Fitness Products Are Human Behavior Products
Ryan Frederick | January 31st, 2022
Peloton is spinning in the wrong direction (pun intended) from practically every perspective, and it is all predictable. The stock is down 85% (as of writing this) since opening, and reports are the company recently hired McKinsey to help it assess operations to cut costs. If the company is now focused on cost-cutting, the writing is already on the wall for the company’s future. We’ve seen this movie before and know how it ends.
IoT products are complex. They are more complicated than every other type of product as I’ve written about before. IoT products have to be world-class physical, data, and software products. Get one aspect wrong or be weak in one, and the whole product doesn’t work. By all accounts, Peloton is a good product and provides a good overall user experience. (Disclaimer: I’m not a customer.) That’s why the company has gotten to its point, but being a good or even great product in the fitness space isn’t enough.
Most fitness products, digital or otherwise, end up collecting dust. The problem with people and fitness isn’t better products. It is behavior and discipline. Fitness products have to deal with people’s complications more than most, if not all, products. Other types of products benefit from tapping into and leveraging human behavior, such as social media, shopping, and games. We don’t want to be bored, we want to share content, we want to stay connected, and we want to have fun. What most people don’t want to do is work out. Sure, people will say they want to be fit and healthy, but it remains just that…talk for most. Everyone knows there are only two principles to being relatively fit and healthy outside of disease or chronic illness. Eat well and do some strenuous exercise consistently. That’s it, that’s the formula. But people don’t because they both require discipline, and most people are undisciplined. This lack of human discipline is why fitness products and companies that make them don’t have sustainable growth. With only a few exceptions, fitness products plateau.
Strava is probably the most successful fitness product with a big caveat. Strava is used by people who would be active without. Strava doesn’t have to and doesn’t attempt to change people’s behavior. It reinforces the behaviors of people who are already bought in. It makes the experience of being active better. Strava also knows its place and value. It isn’t trying to be all things to all people or to take on the task of making people value fitness.
People committed to living a fit and healthy lifestyle doesn’t need a Peloton bike, a Tonal machine, or a Hydro rower. People committed to being fit can do so with a kettlebell, a yoga mat, and some resistance bands, to name a few basic fitness products. Even these simple and relatively inexpensive fitness products don’t ensure someone will change their behavior around health and fitness. Does the coaching and community around fitness products help to motivate some people to work out more? Sure. But is it enough to continue growing and sustaining a company like Peloton? No. It hasn’t been enough to sustain and grow Fitbit, Garmin, and the many others who have tried either. Fitness digital products aren’t the problem; therefore, they aren’t the answer. Just like buying a jump rope isn’t the answer. Changing behavior is never easy and changing behavior related to people’s physical perspective, and actions have left a graveyard of products.
Watches have the best potential to support people’s fitness because they are so integrated with a person’s digital ecosystem and life. A watch is omnipresent, allowing it to have more of a fitness impact and requires less behavioral change. Singularly focused fitness products aren’t sticky enough and don’t add enough value for most people to use consistently. It is people’s fault, not the products, but the outcome is the same.

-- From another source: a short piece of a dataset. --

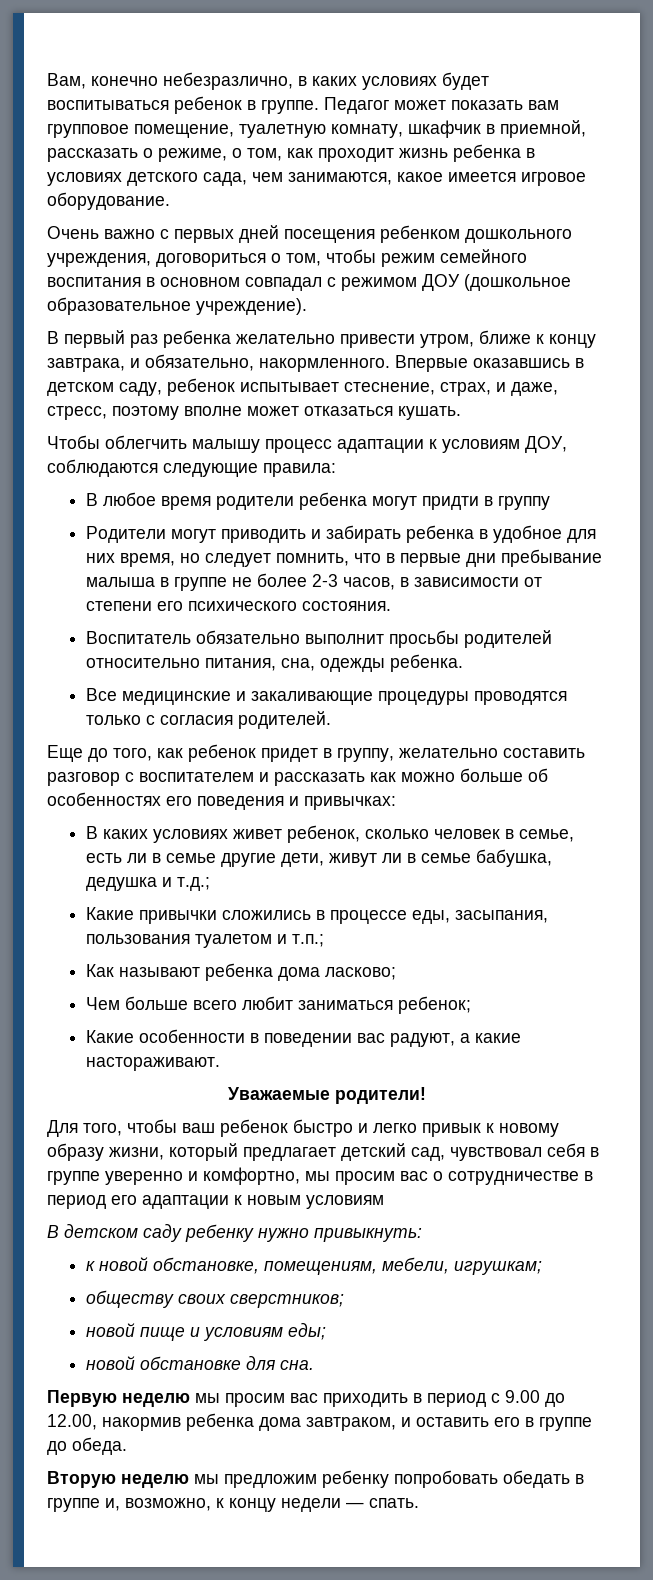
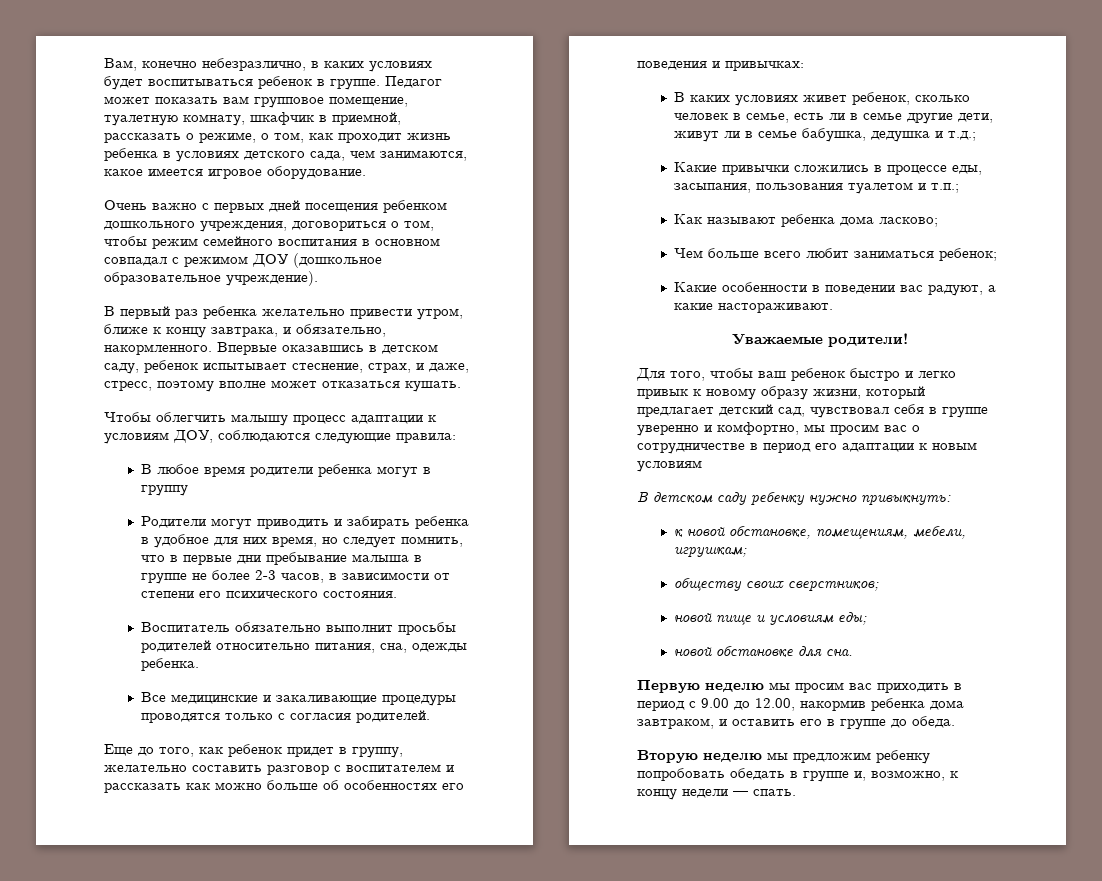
- В любое время родители ребенка могут придти в группу
+ В любое время родители ребенка могут в группу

People are fickle around fitness. Those that aren’t fit and haven’t developed good fitness habits are impatient and expect immediate results from any fitness product. Don’t lose enough weight fast enough, don’t look better in a few days, let alone weeks…the people are gone. The wearables don’t leave the dresser, the machines don’t get started, and the tracking apps don’t get activated.
The fitness products also aren’t honest with customers in their marketing which propagates some customer disappointment and abandonment. Cardio doesn’t drive that much weight loss and body transformation. It will make you cardiovascularly better, but Peloton and others don’t market cardiovascular improvement products because who wants that? People want to look better without taking too much effort and time. Including professional athletes in marketing doesn’t help either. Sure, people will aspire to look like the athlete, but the aspiration wears off when they realize they will not look like Lebron. Aspirational marketing isn’t sustainable for fitness product companies and won’t continue to drive growth.
Unless there is a cataclysmic event, maybe precipitated by climate change, that people have to be concerned and disciplined about their fitness as a mere matter of survival, people won’t change their behavior around health and wellness easily or willingly.
I don’t foresee a fitness product ever becoming a sustainably large company.
Peloton and other fitness product companies aren’t in the business of building fitness products. They are in the business of human behavior. More specifically, affecting and changing human behavior. Yeah, good luck with that.